Climb straight up to a chimney and climb this (IV) and some short

rock steps (III) to the crest of the pillar.

The second step is started just R of the crest. Climb a crack up

a stepped wall (60m, V) to a big dibdre in the tower. Fine climbing

up the diedre for 25m (V) then reach a line of weakness 20m to the

L. On the L edge of this line of weakness clirnb straight up (V) to

the top of the step. The next tower, 40 m high, is avoided on the L

or R to a gap from where a vertical crack (V+) is climbed to the top

of the step. Water can be obtained here from the glacier, and an

escape can be made across the Hengsteren glacier to the

Wellhornsattel.

The imposing fourth step is climbed mainly by its crest.

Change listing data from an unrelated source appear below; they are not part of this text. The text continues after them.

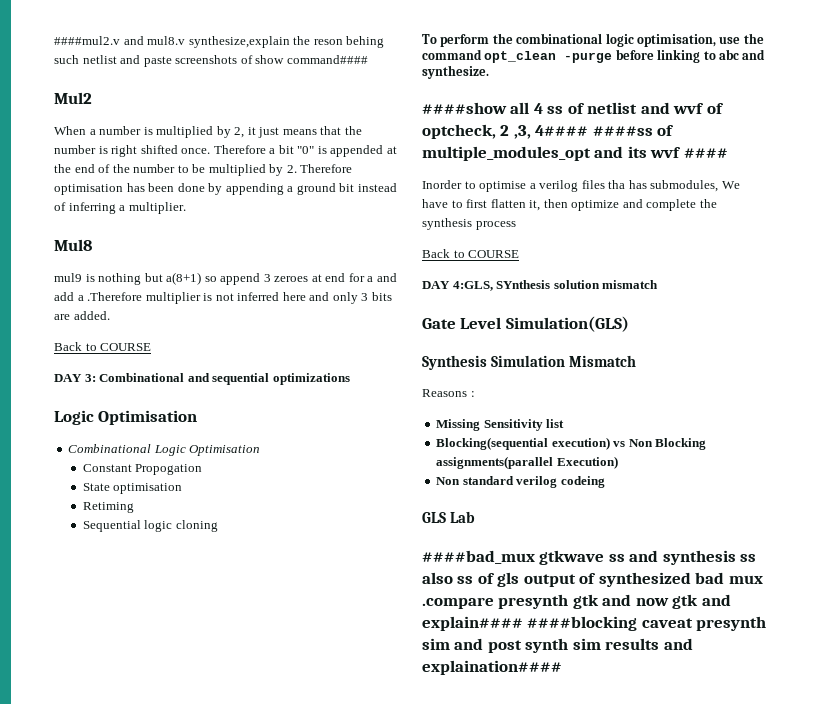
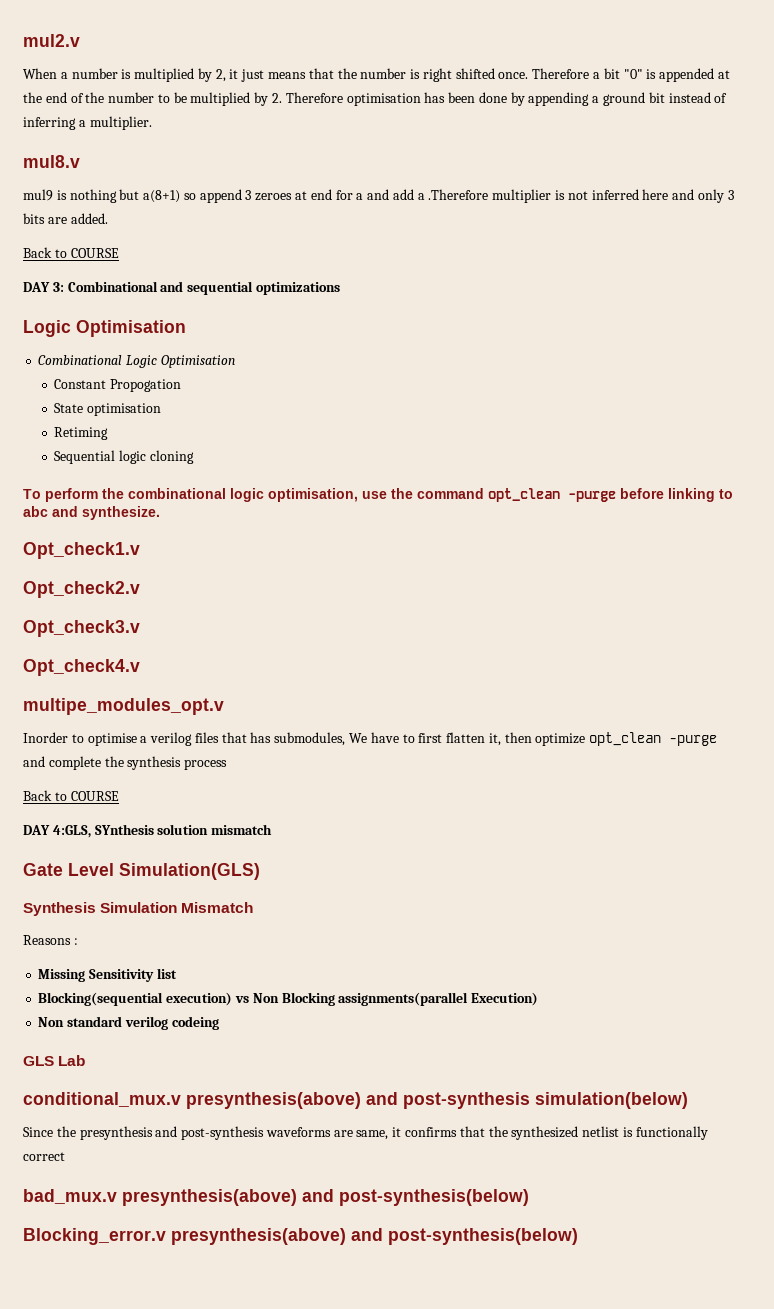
- ####mul2.v and mul8.v synthesize,explain the reson behing such netlist and paste screenshots of show command####
- Mul2
+ mul2.v
- Mul8
+ mul8.v
- ####show all 4 ss of netlist and wvf of optcheck, 2 ,3, 4#### ####ss of multiple_modules_opt and its wvf ####
+ Opt_check1.v
+ Opt_check2.v
+ Opt_check3.v
+ Opt_check4.v
+ multipe_modules_opt.v
- Inorder to optimise a verilog files tha has submodules, We have to first flatten it, then optimize and complete the synthesis process
+ Inorder to optimise a verilog files that has submodules, We have to first flatten it, then optimize opt_clean -purge and complete the synthesis process
- ####bad_mux gtkwave ss and synthesis ss also ss of gls output of synthesized bad mux .compare presynth gtk and now gtk and explain#### ####blocking caveat presynth sim and post synth sim results and explaination####
+ conditional_mux.v presynthesis(above) and post-synthesis simulation(below)
+ Since the presynthesis and post-synthesis waveforms are same, it confirms that the synthesized netlist is functionally correct
+ bad_mux.v presynthesis(above) and post-synthesis(below)
+ Blocking_error.v presynthesis(above) and post-synthesis(below)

Start

a few meters L at a niche below the ridge. Climb a crack for 45m to

an obvious notch in the crest (V). Keep to the crest for 15m (V+)

and then climb up to a small roof (V-, V+) before moving R

(3 bolts, A1). Follow slabs trending L (V+) then a crack to get

back onto the crest. Climb to a niche, then over an overhang on the

crest (V) and finally the L side of the crest to the top of the step.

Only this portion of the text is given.